┌─ Task material

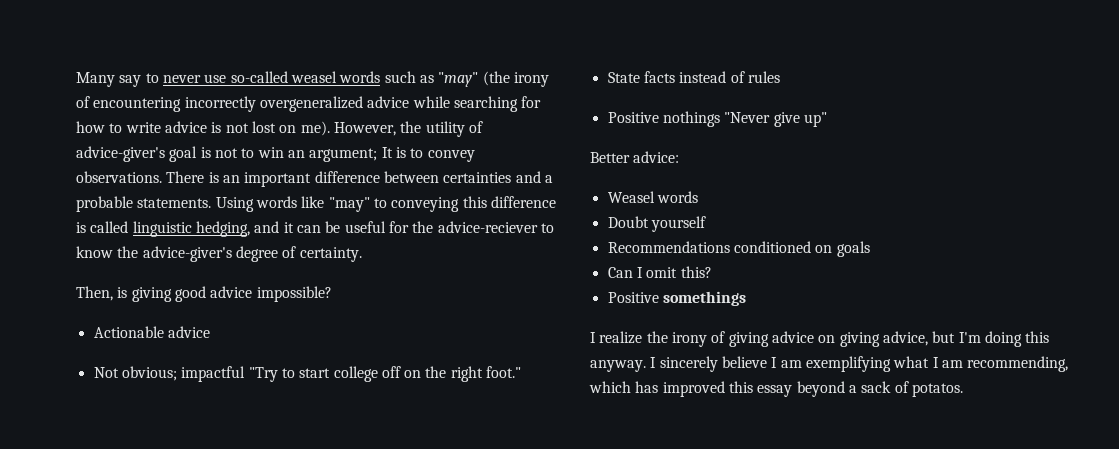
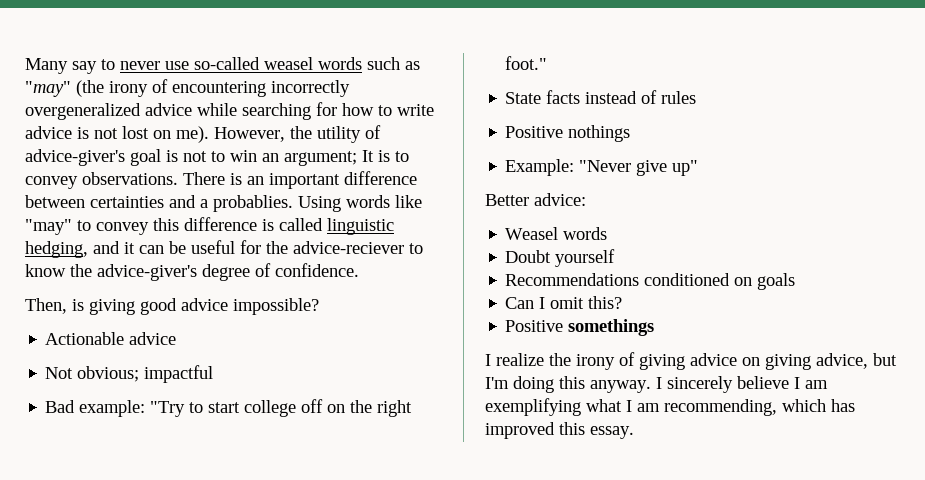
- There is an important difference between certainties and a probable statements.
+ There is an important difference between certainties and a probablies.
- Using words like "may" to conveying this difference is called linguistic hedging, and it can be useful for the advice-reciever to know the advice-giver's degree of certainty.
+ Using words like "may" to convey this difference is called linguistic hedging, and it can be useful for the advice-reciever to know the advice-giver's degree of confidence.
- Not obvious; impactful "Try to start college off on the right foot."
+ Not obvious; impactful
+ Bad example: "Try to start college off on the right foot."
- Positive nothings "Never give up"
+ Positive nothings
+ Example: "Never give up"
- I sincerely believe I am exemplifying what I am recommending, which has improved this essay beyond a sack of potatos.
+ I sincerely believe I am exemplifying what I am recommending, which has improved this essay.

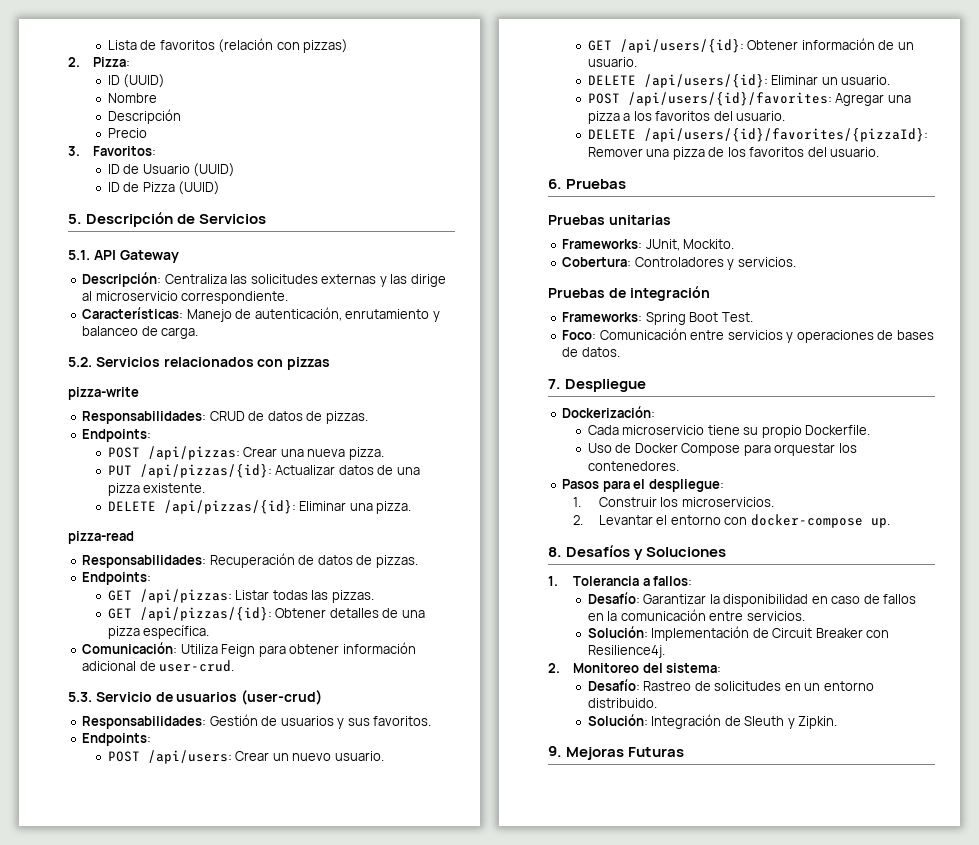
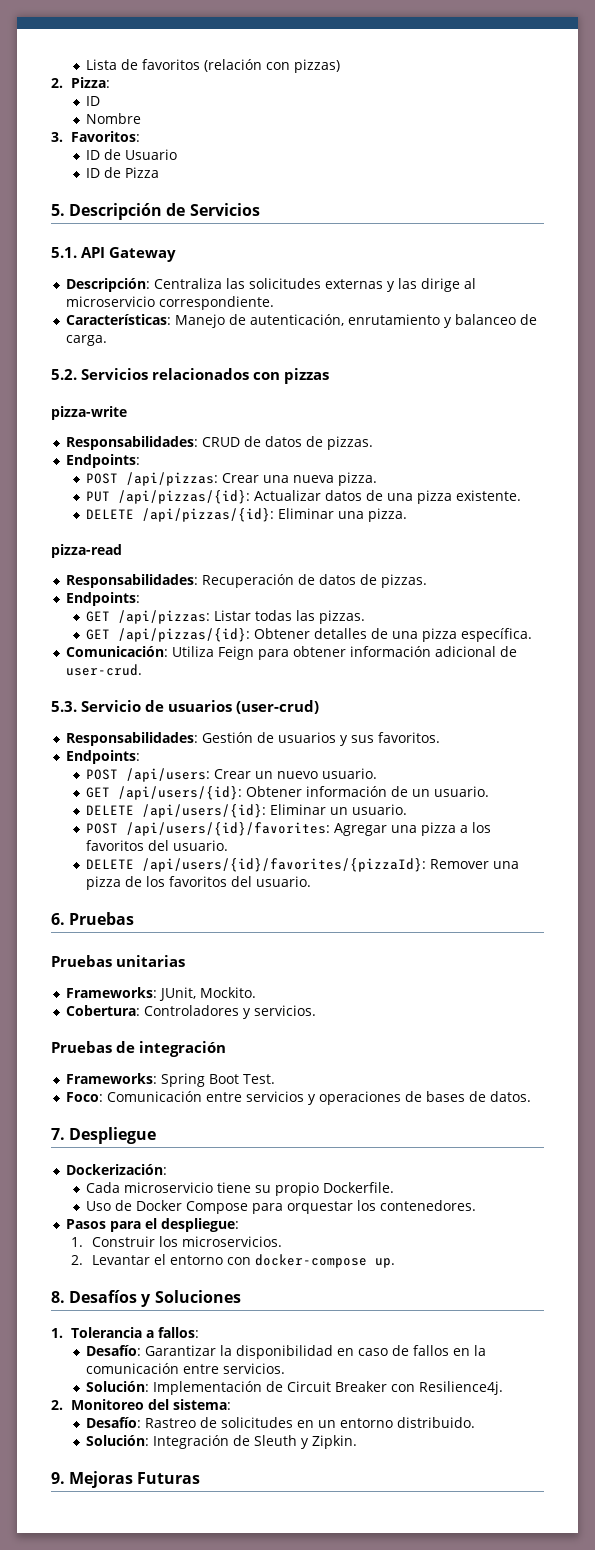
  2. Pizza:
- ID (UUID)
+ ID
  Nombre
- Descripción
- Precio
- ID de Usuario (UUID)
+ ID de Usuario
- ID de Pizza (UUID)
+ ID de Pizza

└─
┌─ Task material

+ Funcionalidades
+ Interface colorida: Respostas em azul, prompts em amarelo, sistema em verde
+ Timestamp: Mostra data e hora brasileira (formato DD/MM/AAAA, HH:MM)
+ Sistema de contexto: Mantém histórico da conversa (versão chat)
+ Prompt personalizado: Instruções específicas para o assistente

└─

**Exercise:** Looking at the entries, work out how many lines include the word "Using" and give the number by itself.

**Your response:** 2